Appeals Court Ponders New Mexico’s 7-Day Wait Period to Get Gun

May 13, 2025, 6:56 PM UTC

The fate of a New Mexico law that requires gun purchasers to wait seven days before they can acquire the weapon may rest on whether the Tenth Circuit thinks the law is comparable to age restrictions on the right to bear arms.

New Mexico Deputy General Counsel Kyle Duffy told the US Court of Appeals for the Tenth Circuit during oral argument Tuesday that the appeals court’s earlier reasoning in Rocky Mountain Gun Owners v. Polis squarely applies here. That opinion upheld a Colorado law that requires gun purchasers to be at least 21 years old. It said that Colorado’s age limitation was outside the scope of the Second Amendment, because it imposes conditions on the commercial sale of guns, not the right to bear arms.
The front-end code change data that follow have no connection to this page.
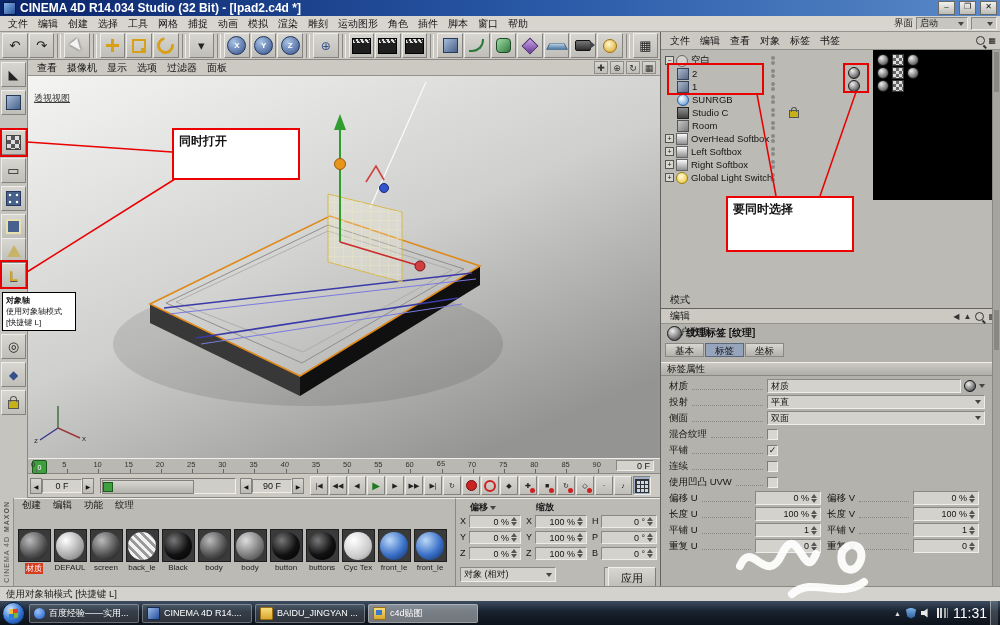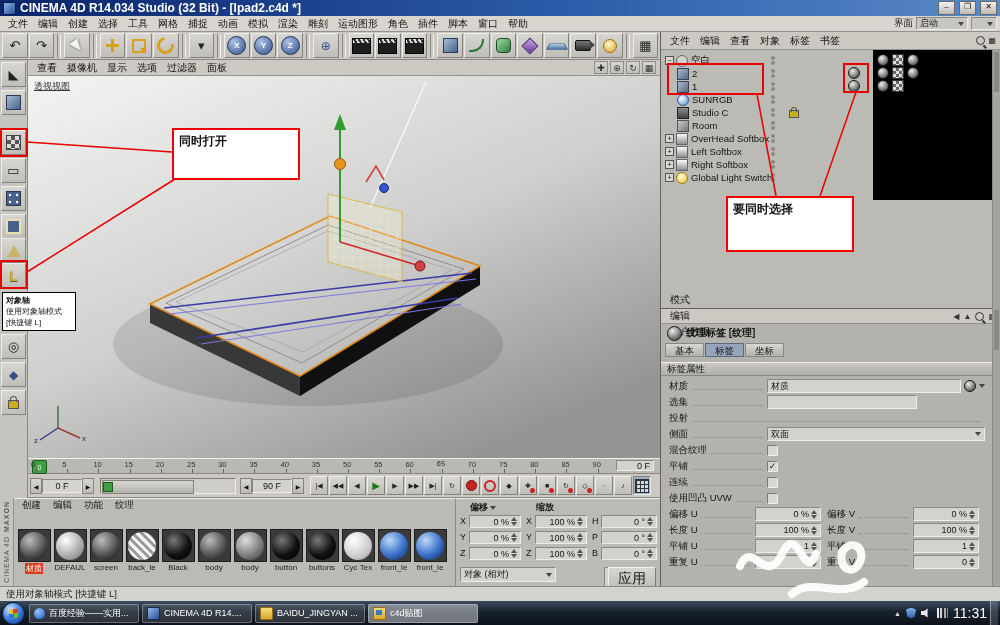--- a/index.html
+++ b/index.html
@@ -86,7 +86,7 @@
   .vpi{width:14px;height:13px;display:flex;align-items:center;justify-content:center;font-size:9px;color:#333;
     background:linear-gradient(#d8d6d0,#c0beb8);border:1px solid #908e8a;box-sizing:border-box;}
   #viewport{left:28px;top:76px;width:632px;height:382px;background:#ababab;overflow:hidden;}
-  #vp-label{position:absolute;left:6px;top:4px;font-size:9px;color:#3a3a3a;text-decoration:underline;}
+  #vp-label{position:absolute;left:6px;top:16px;font-size:9px;color:#3a3a3a;text-decoration:underline;}
   .giz{position:absolute;font-size:8px;color:#333;}
 
   

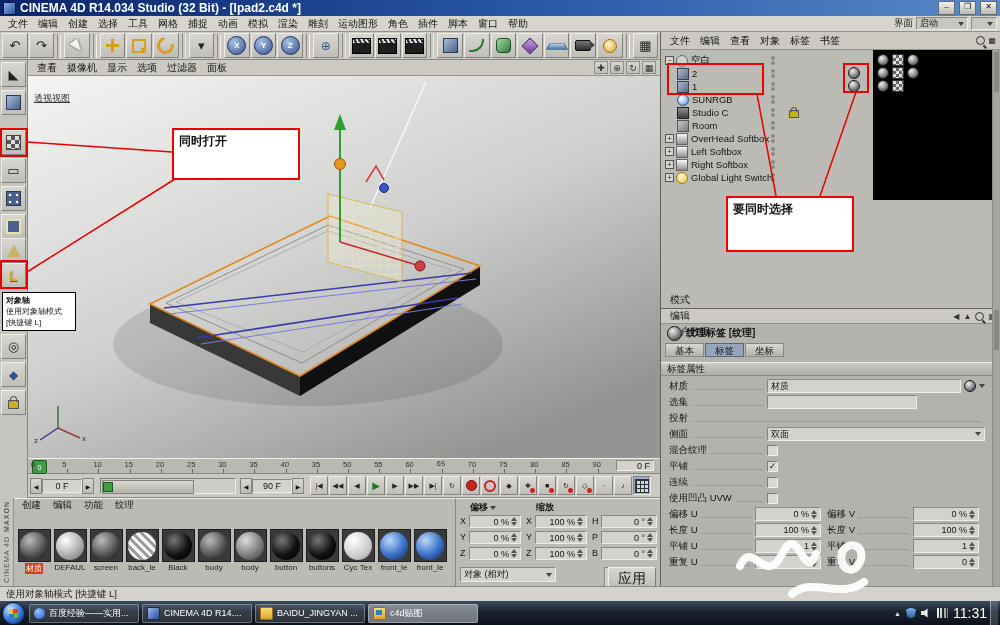--- a/index.html
+++ b/index.html
@@ -912,13 +912,6 @@
           </div>
         </div>
         <div class="arow">
-          <div class="alabel">选集</div>
-          <div class="alead"></div>
-          <div class="actrl">
-            <div class="field" style="width: 150px;"></div>
-          </div>
-        </div>
-        <div class="arow">
           <div class="alabel">投射</div>
           <div class="alead"></div>
         </div>

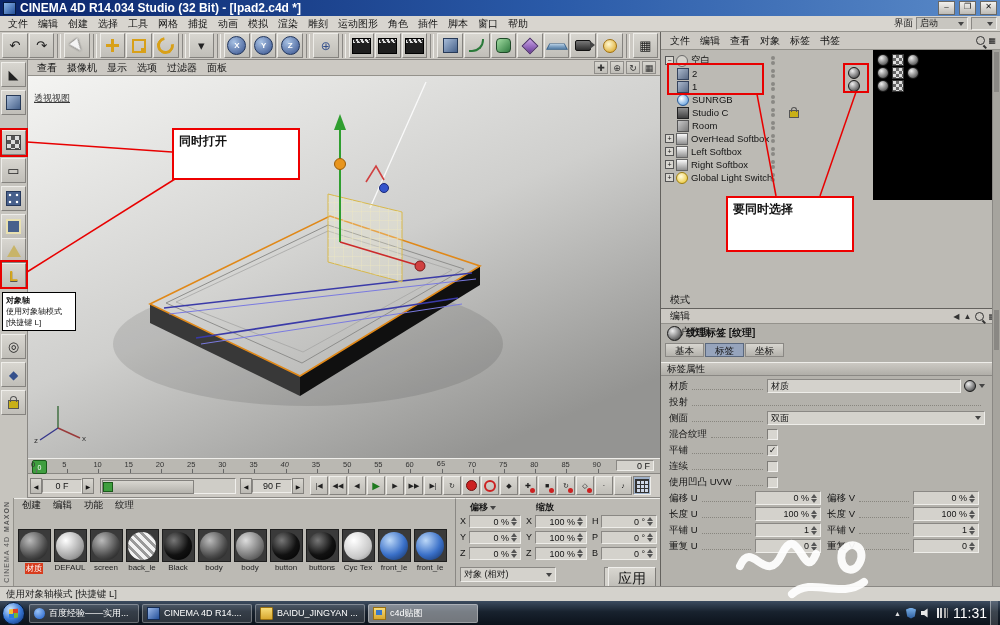--- a/index.html
+++ b/index.html
@@ -914,6 +914,12 @@
         <div class="arow">
           <div class="alabel">投射</div>
           <div class="alead"></div>
+          <div class="actrl">
+            <div class="field dd">
+              <div>平直</div>
+              <div class="dd-arrow"></div>
+            </div>
+          </div>
         </div>
         <div class="arow">
           <div class="alabel">侧面</div>

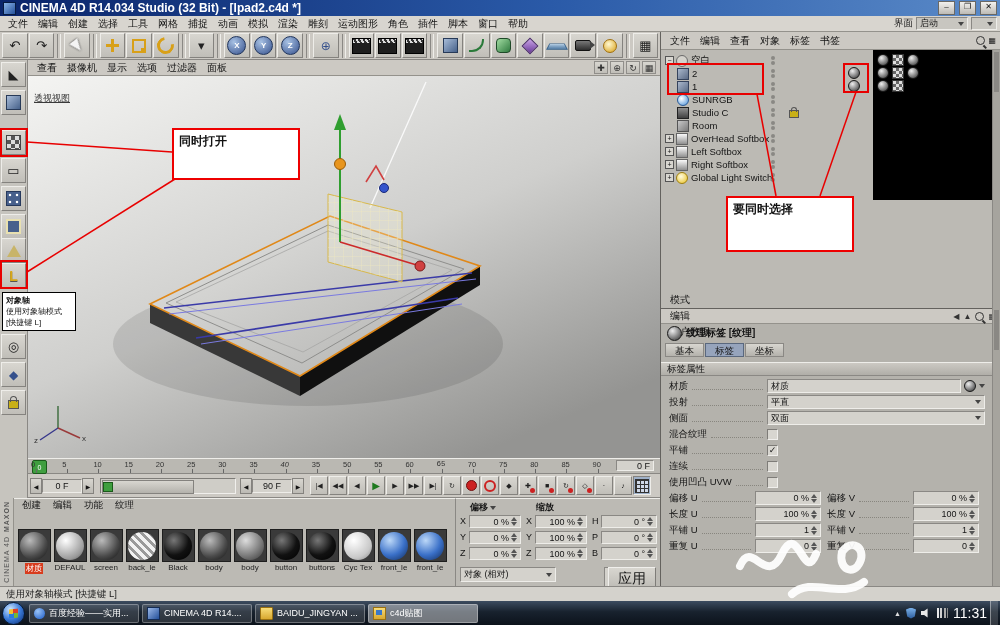--- a/index.html
+++ b/index.html
@@ -151,7 +151,7 @@
   .sp-d{width:0;height:0;border-left:3px solid transparent;border-right:3px solid transparent;border-top:4px solid #555;}
   #coord-mode{position:absolute;left:4px;top:68px;width:96px;height:15px;justify-content:space-between;}
   #coord-size{position:absolute;left:104px;top:68px;width:44px;height:20px;justify-content:center;margin-left:44px;}
-  #coord-apply{position:absolute;left:152px;top:68px;width:48px;height:23px;display:flex;align-items:center;justify-content:center;font-size:14px;}
+  #coord-apply{position:absolute;left:152px;top:68px;width:48px;height:23px;display:flex;align-items:center;justify-content:center;font-size:11px;}
 
   
   #right-panel{left:660px;top:32px;width:340px;height:554px;background:#b4b2ac;border-left:1px solid #64625e;box-sizing:border-box;}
Matthew Rowen of Clement & Murphy PLLC, who represented the plaintiffs challenging the New Mexico cooling-off period, said that Rocky Mountain was wrongly decided. But even if the Tenth Circuit applies Rocky Mountain, it can still rule in favor of the challengers, because New Mexico’s law is overbroad and is triggered by a person’s desire to exercise their right to own a gun, he said.

Similar laws in other states are also being challenged in court: Maine’s three-day cooling-off period was stayed in February by a federal district court; a challenge to Colorado’s three-day cooling-off period was also voluntarily dismissed in the Tenth Circuit by Rocky Mountain Gun Owners.

When analyzing a gun regulation, the US Supreme Court in New York State Rifle & Pistol Ass’n v. Bruen held that courts must first ask if the regulation impairs conduct that falls under the scope of the Second Amendment. If it does, the government must show it’s “consistent with this Nation’s historical traditions of firearm regulation.”

New Mexico residents Paul Samuel Ortega and Rebecca Scott, who already own multiple guns, challenged the New Mexico law in May 2024, saying that it can’t be squared with the country’s historical tradition of regulating firearms. The US has never endorsed laws designed to keep guns out of the hands of law-abiding citizens without regard to any individualized concerns, they argued.

New Mexico has “historically suffered from greater rates of gun violence than the country as a whole,” the state said in its brief to the Tenth Circuit. The law was adopted in 2024 to help the state combat that crisis, it added, and to prevent “impulsive murders and suicides.”

The law is intended to keep guns out of the hands of people who might be prohibited by federal law from possessing them, New Mexico also said in its brief. It addresses a loophole in federal law that requires dealers to give firearms to a buyer if their background check isn’t completed in three days, the state said—the law normally requires a federal instant background check for the sale to be finalized.

Agreeing with the state’s arguments supporting the law, the US District Court for the District of New Mexico upheld the law last July.

The state in its brief also said the challengers can’t meet their burden under Bruen’s first step because the Second Amendment’s plain text doesn’t cover the conduct of buying a gun—"not to mention the immediate acquisition of purchased firearms"; the law is presumptively constitutional because it is a condition or qualification on the commercial sale of firearms; and the law’s waiting period survives Bruen’s second step because it’s consistent with the nation’s historical tradition of commercial firearms regulations, which prohibited the sale of firearms to some citizens out of a concern that they might use it to cause harm.

Rowen told the Tenth Circuit that New Mexico’s law isn’t a condition on the sale of a gun, it’s a condition on possession, which is protected by the Second Amendment. He said that the waiting period isn’t contingent on any individualized concerns about the purchaser—that it applies to everyone. As such it has abusive ends that run afoul of the Second Amendment, he argued.

The law also doesn’t have any mechanism to decide who’s a law-abiding citizen, Rowen said. It’s a general restriction on the right to bear arms that the Supreme Court ruled is unconstitutional in United States v. Rahimi, he added.

Duffy argued, however, that the purchase of a gun can be regulated under Bruen. He also compared the waiting period to various licensing laws, noting that a license is needed to get married, which is a constitutional right.

Background checks aren’t a perfect means of controlling whether a person should have a gun, Duffy said. They are backward-looking, but waiting periods are forward-looking and evidence shows that they help stop murders and suicides, he added.

Judges Timothy M. Tymkovich, Scott M. Matheson Jr., and Allison H. Eid comprised the panel.

The case is Ortega v. Lujan Grisham, 10th Cir., No. 24-02121, oral argument 5/13/25.